Obree was elated at the result, not least because the design of his machine wasn’t as successful as he had originally expected.

“The last week has been a bit stressful. The Beastie has been 20mph off her pace and I’ve spoken to competitors with backgrounds in aerodynamics about why it hasn’t gone quicker,” he said, according to the Daily Record.

“Everyone has been too polite to tell me the shape’s a piece of s***. Eventually, they let on. The mechanics of the bike are good but there are problems with the skin casing and the way the air flows over it.”

Obree made most of the bike at home in his kitchen, although he had assistance in creating the aerodynamic shell which encased it. He said that he was unlikely to return next year, stating that the machine would require a complete reconstruction and he felt he had already put enough time into it.

He will aim for one more record today, with the University of Toronto team offering him the chance to use their Vortex recumbent bike today. It uses a standard recumbent position rather than the prone setup, and Obree will target the British mark of 67.4mph set by Ron English in 2002.

The absolute speed record is Sam Whittingham’s 2009 record of 82.9mph, set at the same Battle Mountain location.

Long history of record breaking and lateral thinking:

In the 1990s Obree was famed both for his time trial ability and also his capacity to think outside the box. He pioneered an aerodynamic position using upturned handlebars, with his elbows tucked under his chest, and riding a peculiarly designed bike nicknamed Old Faithful. He successfully beat Francesco Moser’s long-standing world hour record on July 17th 1993.

Despite having failed in his attempt the day before, Obree tried again less than 24 hours later, riding 51.596 kilometres to beat Moser's record of 51.151 kilometres by 445 metres.

This mark was beaten by English rider Chris Boardman on July 23rd. He clocked a distance of 52.270 kilometres using a more standard position.

However after the UCI banned his tuck, Obree went back to the drawing board and pioneered the so-called ‘Superman’ position, where his arms were fully extended in front of him.

This proved to be even faster and he took the record again on 19 April 1994, riding 52.713 kilometres on the Bordeaux velodrome.

Obree also took individual pursuit world championship titles in 1993 and 1995. He secured a pro contract to race with the Le Groupement team in 1996 but didn’t turn up at a team appointment and was fired. He said afterwards that he was disillusioned as he had realised he would have to take doping products as part of the team.

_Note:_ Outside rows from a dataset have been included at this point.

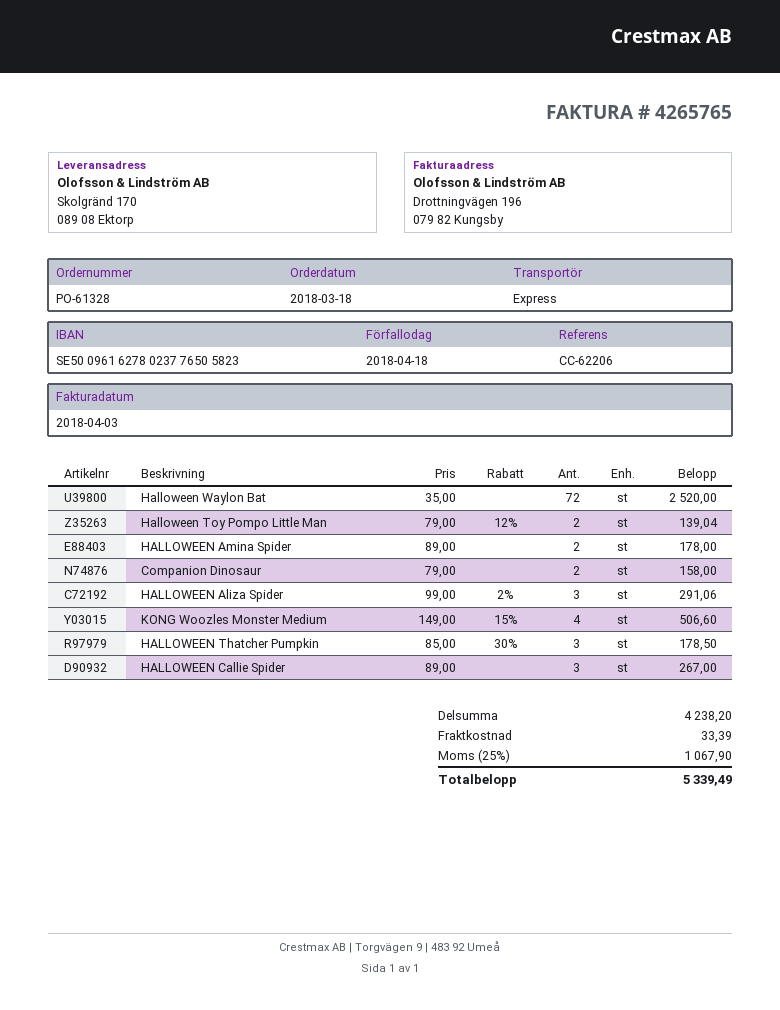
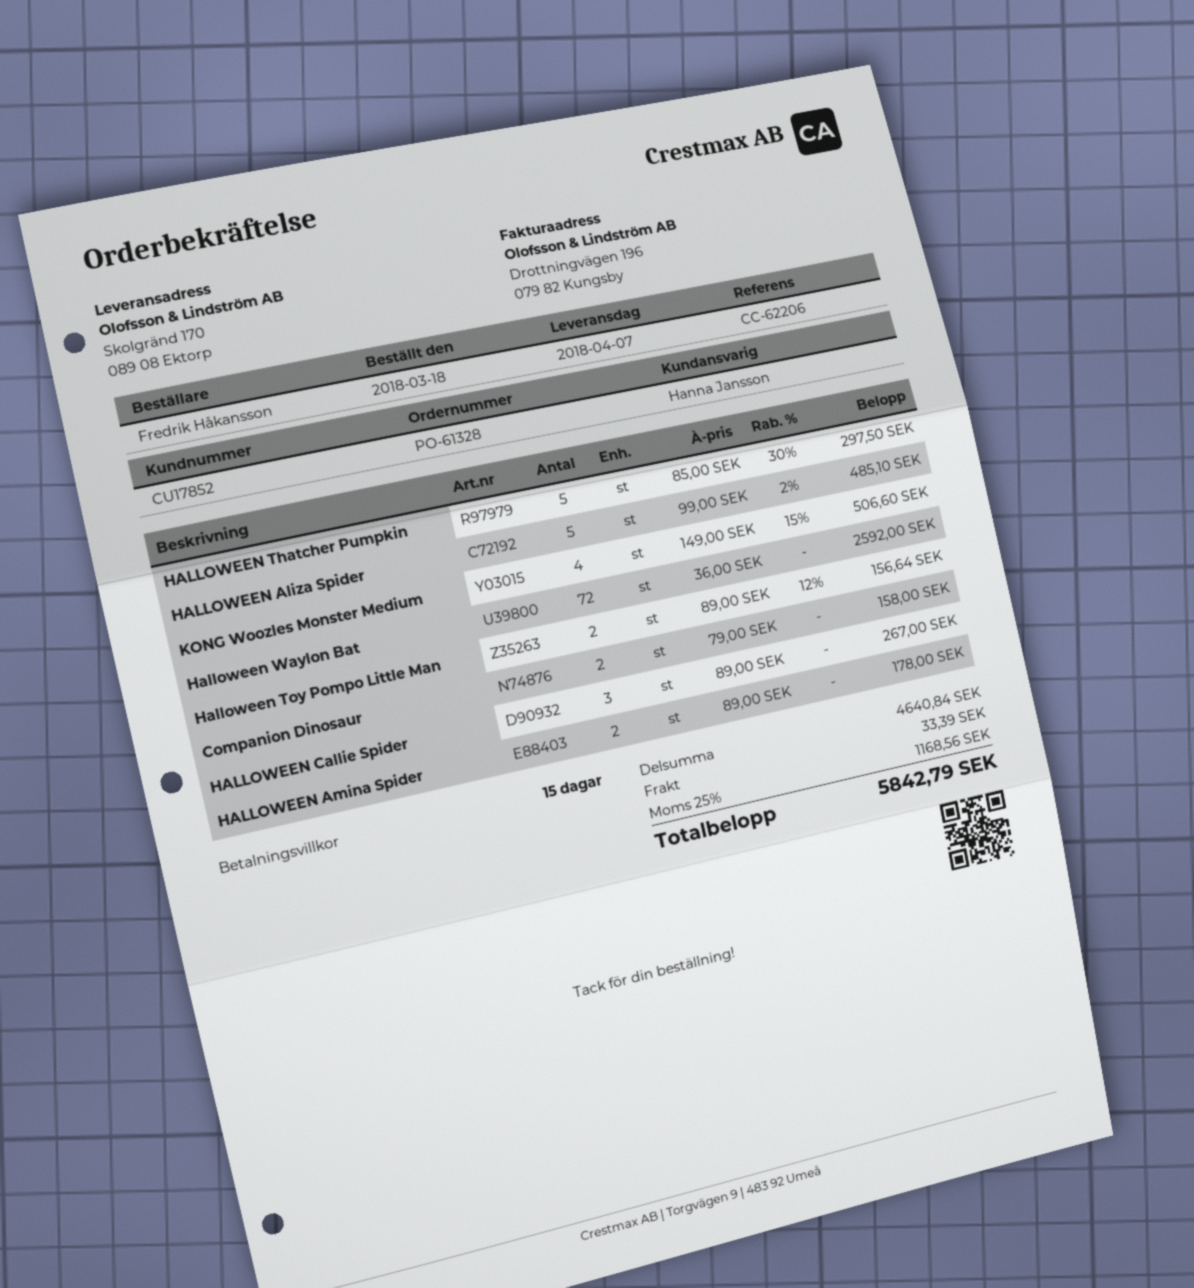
Halloween Waylon Bat: 72 x 35.00 = 2520.00 -> 72 x 36.00 = 2592.00
Halloween Toy Pompo Little Man: 2 x 79.00 - 12% = 139.04 -> 2 x 89.00 - 12% = 156.64
HALLOWEEN Aliza Spider: 3 x 99.00 - 2% = 291.06 -> 5 x 99.00 - 2% = 485.10
HALLOWEEN Thatcher Pumpkin: 3 x 85.00 - 30% = 178.50 -> 5 x 85.00 - 30% = 297.50
subtotal: 4238.20 -> 4640.84
tax: 25% = 1067.90 -> 25% = 1168.56
total: 5339.49 -> 5842.79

He made clear his opposition to performance enhancing drugs and said he didn’t want to race professionally as a result. This led to criticism by the then-UCI President Hein Verbruggen, who said "I find it cowardly, there is no other word."

Verbruggen also criticised others who spoke out against doping, including Paul Kimmage and the Frenchman Giles Delion.

The Festina Affair in 1998 proved that all three were correct, and that Verbruggen’s insistence that there was not a problem was false.

Now 47 years of age, he has indicated that his current record attempt is his final competitive outing. This morning’s attempt on the standard recumbent record will likely be the last time he aims to set a world mark, with Obree saying he wants to simply ride to enjoy the bike from this point on.